The college, founded in 2002 with 10 students in
Blacktown by a former taxi driver, had a history of rapid
expansion. By 2007-08 it had a USD 30.4 million turnover and
was profiled by BRW magazine as one of Australia`s 100 fastest
growing companies. Austech had 1398 students in late 2008.

A spokesman for federal education minister Julia Gillard
assured the students that they would not be left without
options. They would be found placement in similar courses
under the Tuition Assurance Scheme, or refunded their unused
course fees through the Education Services for Overseas
Students Assurance Fund, the spokesman said.

A 2008 audit by state regulators found Austech in breach
of state and federal standards. The college did not have
enough kitchens for its 1622 current and 571 pending students.

Some students were found to be enrolled for more than a
year before they were given any practical kitchen experience,
according to the NSW Administrative Decisions Tribunal.

The regulator, the Vocational Education Training
Accreditation Board, ordered the college to refund USD 2.1
million in fees to 350-odd new students but this edict was put
on hold in January 2009 by the tribunal, which gave Austech a
second chance.

Eight months later, VETAB moved to cancel Austech`s
registration, citing its failure to comply with national
training standards, but it launched another successful appeal.
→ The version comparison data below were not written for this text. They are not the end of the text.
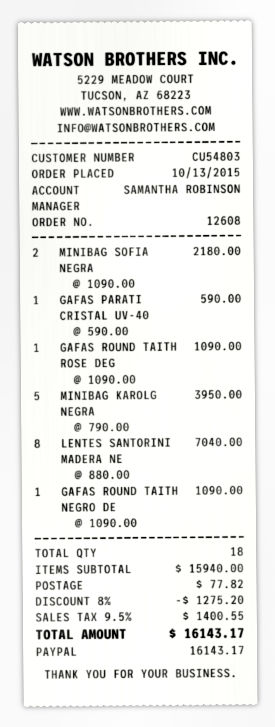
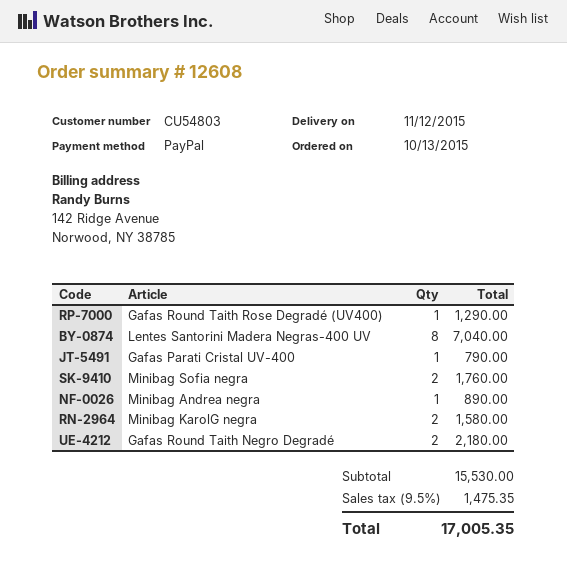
MINIBAG SOFIA NEGRA: 2 for 2180.00 -> 2 for 1760.00
GAFAS PARATI CRISTAL UV-40: 1 for 590.00 -> 1 for 790.00
GAFAS ROUND TAITH ROSE DEG: 1 for 1090.00 -> 1 for 1290.00
MINIBAG KAROLG NEGRA: 5 for 3950.00 -> 2 for 1580.00
GAFAS ROUND TAITH NEGRO DE: 1 for 1090.00 -> 2 for 2180.00
Minibag Andrea negra: none -> 1 for 890.00
subtotal: 15940.00 -> 15530.00
discount: 8% = 1275.20 -> none
shipping: 77.82 -> none
tax: 9.5% = 1400.55 -> 9.5% = 1475.35
total: 16143.17 -> 17005.35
On Christmas Eve, the tribunal ruled in favour of
Austech, approving expansion plans for the college.

In a statement yesterday, Austech`s chief executive
Kharak Bajwa said the "unresponsive, slow and adversarial
behaviour" of VETAB had contributed to the collapse.

"One can win a case but still lose," he said.

He blamed bad publicity about attacks on Indian students
and changes to migration rules. "The vocational education and
training system is in turmoil at the moment," he said.